Maurice Duplessis (1944-59) is the master of the "great darkness" of autocratic control and, ironically, the brightness brought by the electrification of rural Quebec.
Jean Lesage (1960-67) is the author of the revolution tranquille, which launched Quebec into secular modernity.
Rene Levesque (1976-85) shaped the province's secessionist movement into a powerful political force and staged the first referendum on sovereignty.
Robert Bourassa, although his second stint in office (1985-94) was consumed by constitutional matters, made his mark in his first term (1970-76) as the premier who started harnessing Quebec's immense hydroelectric potential. For this, he was known as Bob le Job for the massive employment that the hydro mega-projects in northern Quebec created.

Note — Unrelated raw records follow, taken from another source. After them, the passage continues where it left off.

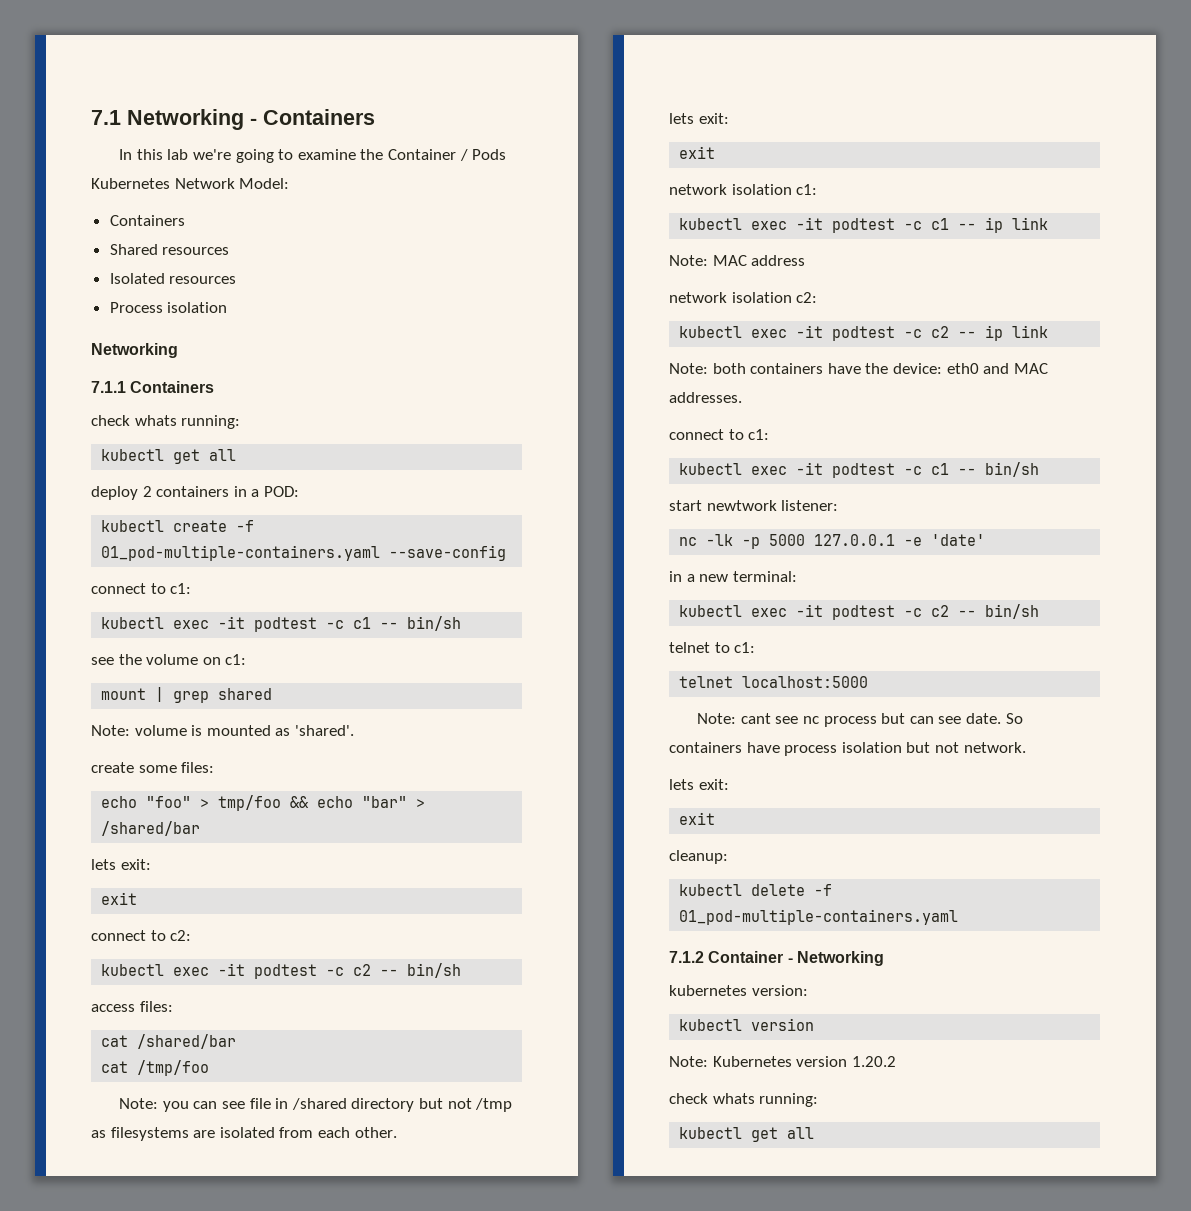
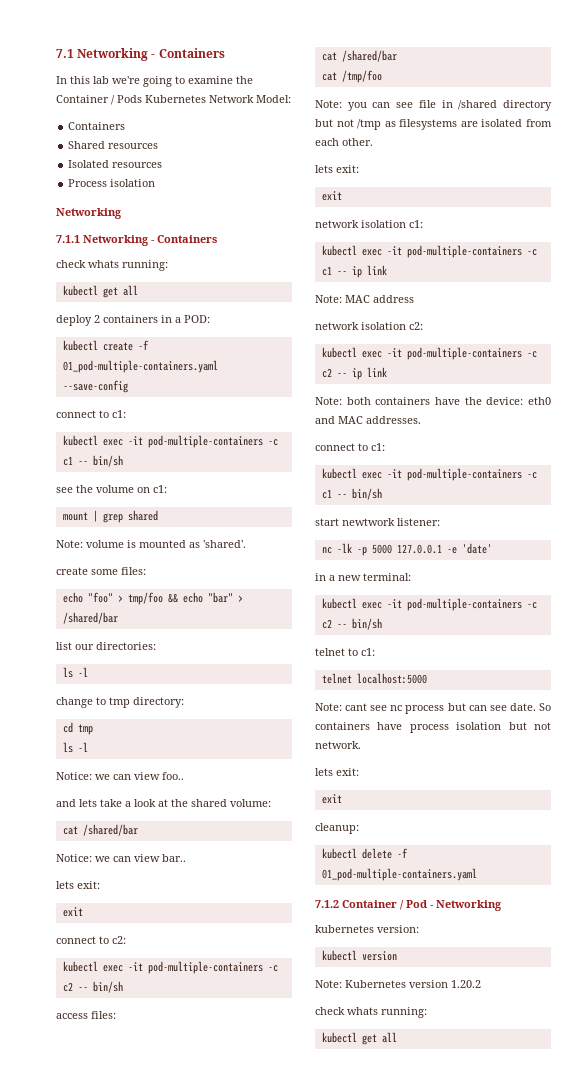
- 7.1.1 Containers
+ 7.1.1 Networking - Containers
  kubectl create -f 01_pod-multiple-containers.yaml --save-config
  connect to c1:
- kubectl exec -it podtest -c c1 -- bin/sh
+ kubectl exec -it pod-multiple-containers -c c1 -- bin/sh
+ list our directories:
+ ls -l
+ change to tmp directory:
+ cd tmp
+ ls -l
+ Notice: we can view foo..
+ and lets take a look at the shared volume:
+ cat /shared/bar
+ Notice: we can view bar..
  connect to c2:
- kubectl exec -it podtest -c c2 -- bin/sh
+ kubectl exec -it pod-multiple-containers -c c2 -- bin/sh
- kubectl exec -it podtest -c c1 -- ip link
+ kubectl exec -it pod-multiple-containers -c c1 -- ip link
- kubectl exec -it podtest -c c2 -- ip link
+ kubectl exec -it pod-multiple-containers -c c2 -- ip link
  Note: both containers have the device: eth0 and MAC addresses.
  connect to c1:
- kubectl exec -it podtest -c c1 -- bin/sh
+ kubectl exec -it pod-multiple-containers -c c1 -- bin/sh
  in a new terminal:
- kubectl exec -it podtest -c c2 -- bin/sh
+ kubectl exec -it pod-multiple-containers -c c2 -- bin/sh
- 7.1.2 Container - Networking
+ 7.1.2 Container / Pod - Networking

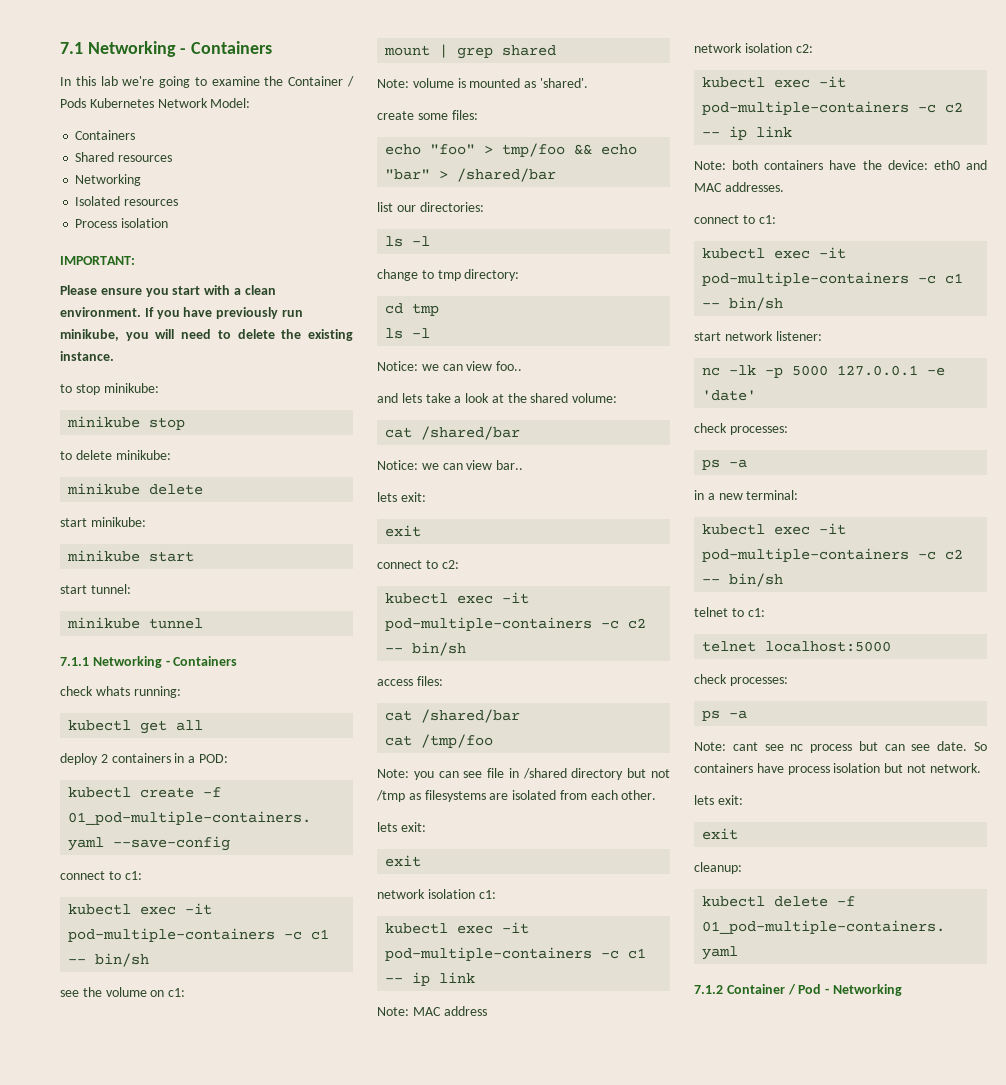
  Shared resources
+ Networking
  Process isolation
- Networking
+ IMPORTANT:
+ Please ensure you start with a clean environment. If you have previously run minikube, you will need to delete the existing instance.
+ to stop minikube:
+ minikube stop
+ to delete minikube:
+ minikube delete
+ start minikube:
+ minikube start
+ start tunnel:
+ minikube tunnel
- start newtwork listener:
+ start network listener:
  nc -lk -p 5000 127.0.0.1 -e 'date'
+ check processes:
+ ps -a
  telnet localhost:5000
+ check processes:
+ ps -a
- kubernetes version:
- kubectl version
- Note: Kubernetes version 1.20.2
- check whats running:
- kubectl get all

The current premier, Jean Charest, just celebrated his eighth year in office, with at least another year to go before he calls an election. While he's done a lot of this and that, his rule has lacked a project with a larger vision than holding power for three straight elections.

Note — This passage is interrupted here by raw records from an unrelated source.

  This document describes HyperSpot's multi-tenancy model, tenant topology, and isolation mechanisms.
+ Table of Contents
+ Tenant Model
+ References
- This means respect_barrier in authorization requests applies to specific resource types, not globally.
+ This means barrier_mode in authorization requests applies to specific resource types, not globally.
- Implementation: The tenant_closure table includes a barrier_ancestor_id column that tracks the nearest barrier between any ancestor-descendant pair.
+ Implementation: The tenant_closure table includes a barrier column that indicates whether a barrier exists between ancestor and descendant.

Enter le plan Nord — or the Northern Plan — which sets out an ambitious goal to "shape and develop" northern Quebec's stupendous resources.
Charest rolled out the plan a month ago with a considerable amount of ceremony and with a lot of emphasis on Quebec's partnership with native communities. This would be a departure from Bourassa's blithe invasion of the mighty rivers of James Bay in the 1970s, which provoked years of native political militancy and litigation.
This time, the politicians from the south think they've done right by the first nations and Inuit communities who are now and will be affected by the sweeping Plan Nord. Indeed, one of the key combatants of rampant hydropower development on Cree territories, Grand Chief Mathew Coon-Come, was a proud signatory to the agreement.
Coon-Come's reward for signing on to the Plan Nord was an agreement guaranteeing the Cree of northern Quebec control of some 65,000 square kilometres, or 20 percent of the James Bay territory. There are some 18,000 Cree living in nine villages in Northern Quebec.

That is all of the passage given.